* [WHAT YOU SHOULD DO]: Your answer must be every line of the data that holds the string "Machine".

GIVEN ENTRIES: Begin

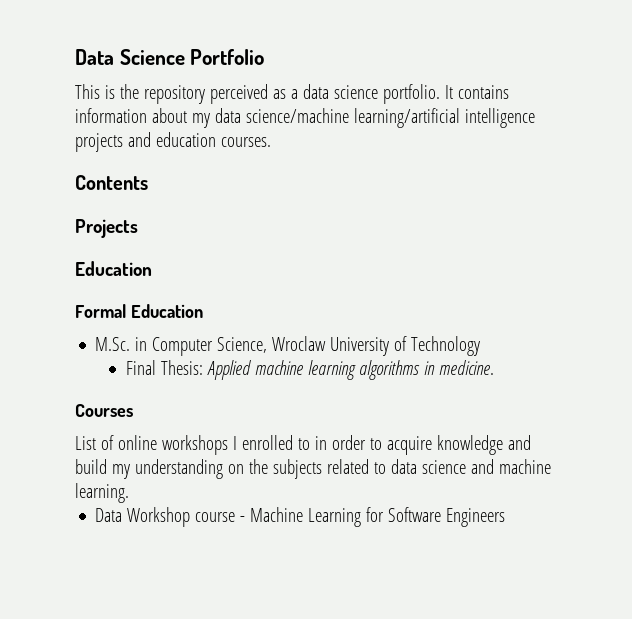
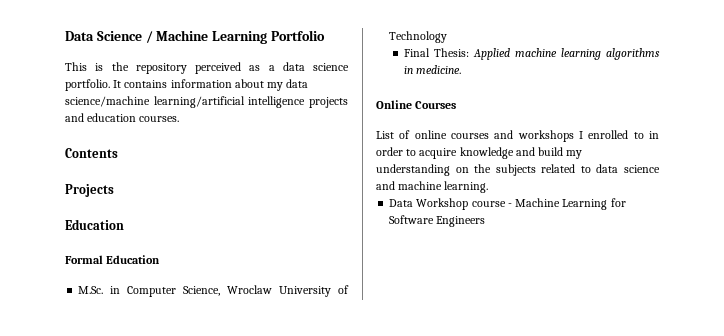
(185, 57) none -> [145,30,268,44] / Machine Learning
(494, 367) none -> [376,100,412,109] Online
(157, 442) none -> [451,130,514,139] courses and

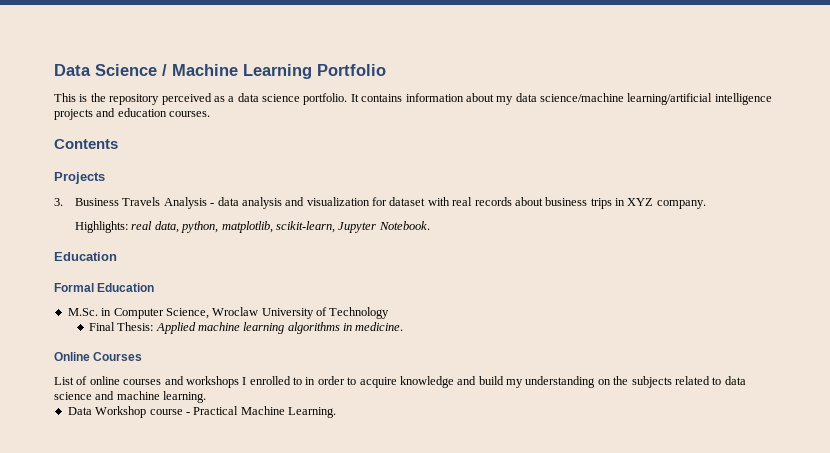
(114, 190) none -> [54,197,706,209] [75,221,430,233] // 3. Business Travels Analysis - data analysis and visualization for dataset with real records about business trips in XYZ company. // Highlights: real data, python, matplotlib, scikit-learn, Jupyter Notebook.
[515,198,626,210] [389,215,486,227] Machine Learning for Software Engineers -> [193,406,336,418] Practical Machine Learning.

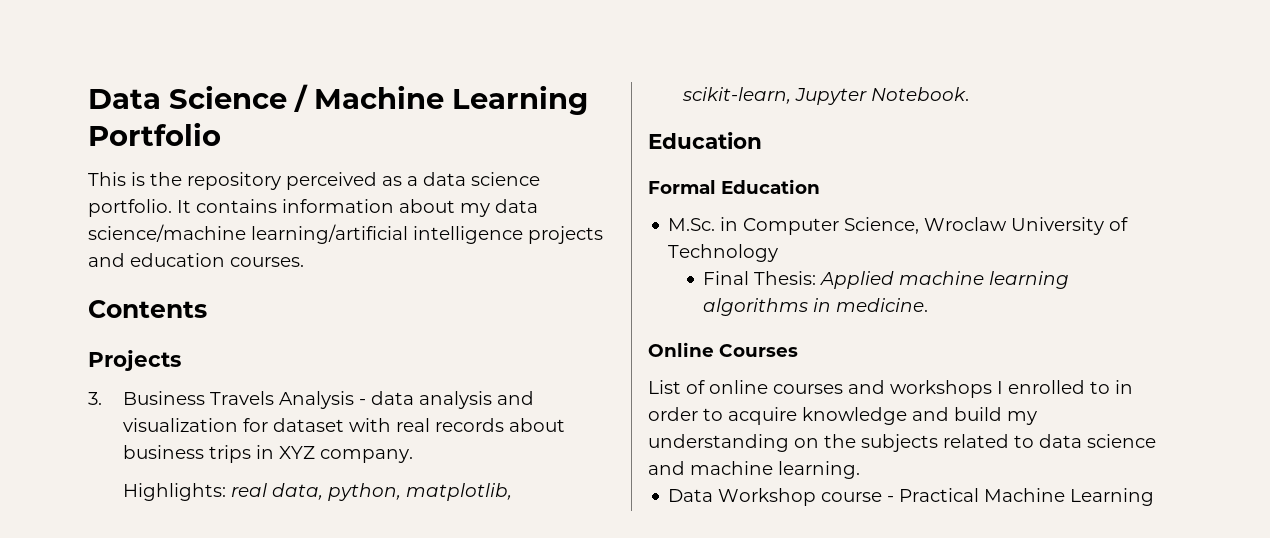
[288,407,336,418] Learning. -> [1070,488,1155,506] Learning

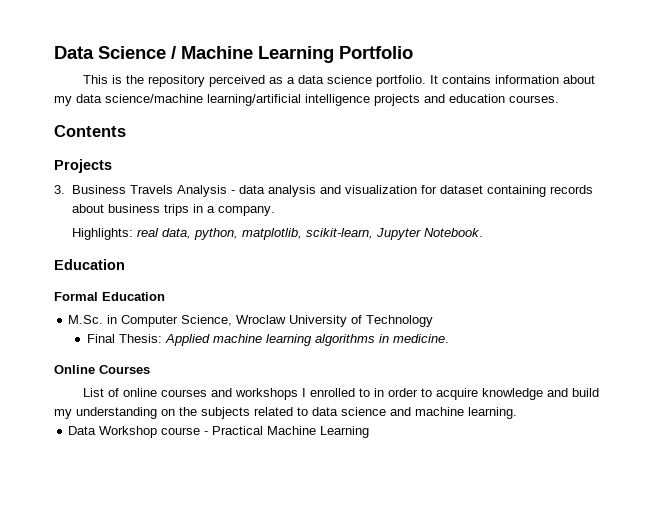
[348,418,430,432] with real -> [487,185,547,197] containing
[278,446,315,459] XYZ -> [207,206,216,213] a

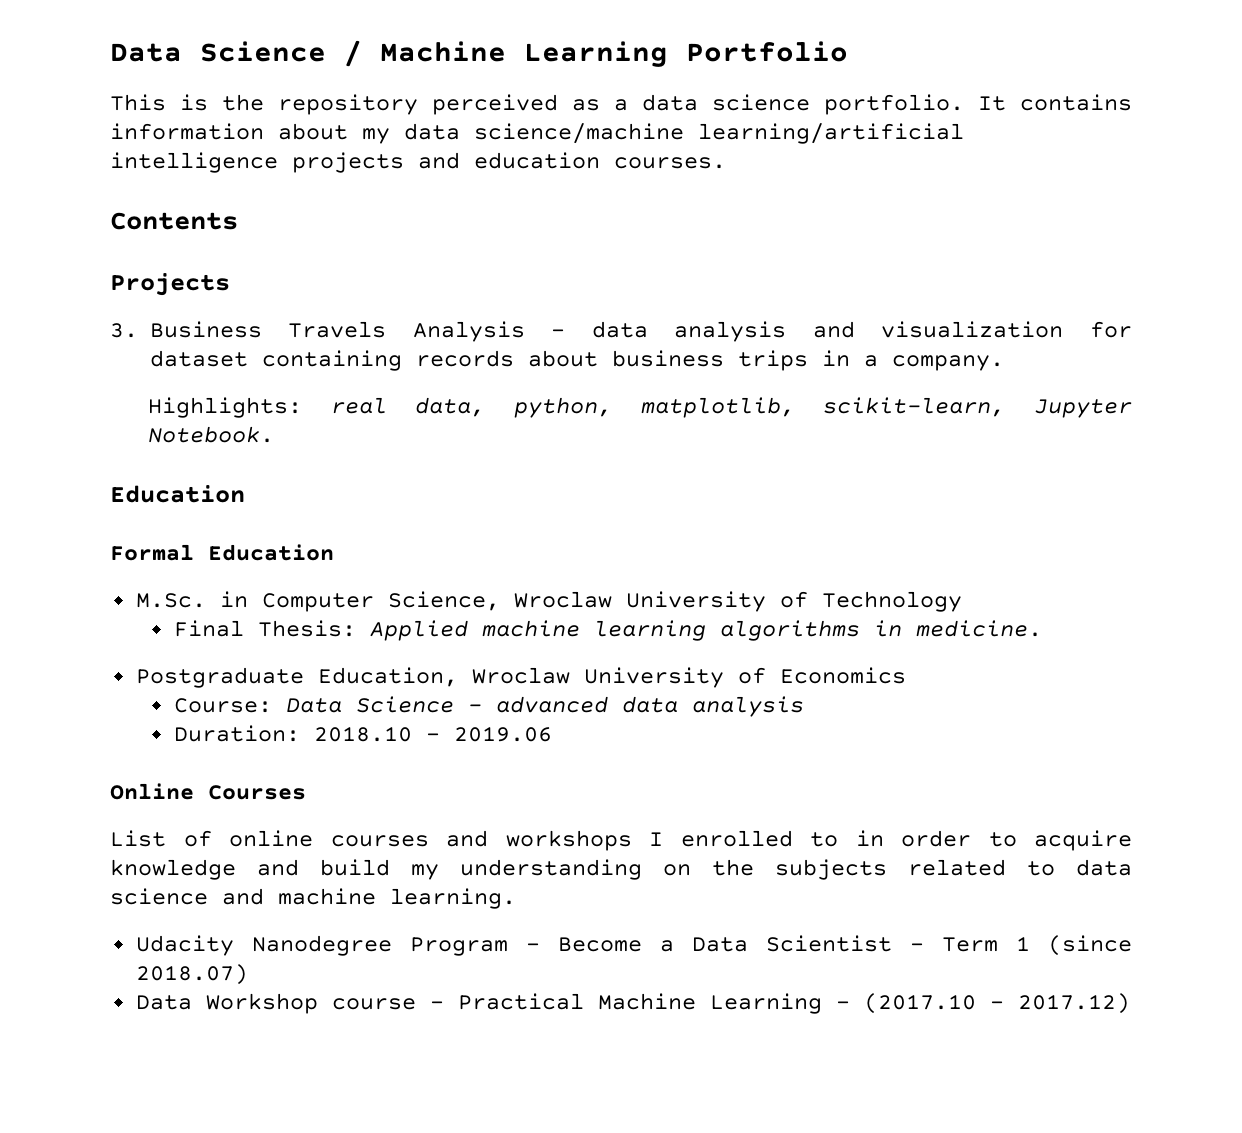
(449, 338) none -> [135,667,906,688] [173,696,804,717] [173,725,552,742] // Postgraduate Education, Wroclaw University of Economics // Course: Data Science - advanced data analysis // Duration: 2018.10 - 2019.06
(517, 413) none -> [135,935,1132,956] [135,964,248,985] // Udacity Nanodegree Program - Become a Data Scientist - Term 1 (since 2018.07)
(370, 432) none -> [835,993,1130,1014] - (2017.10 - 2017.12)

GIVEN ENTRIES: End

* [ANSWER SECTION]:
(185, 57) none -> [145,30,268,44] / Machine Learning
[515,198,626,210] [389,215,486,227] Machine Learning for Software Engineers -> [193,406,336,418] Practical Machine Learning.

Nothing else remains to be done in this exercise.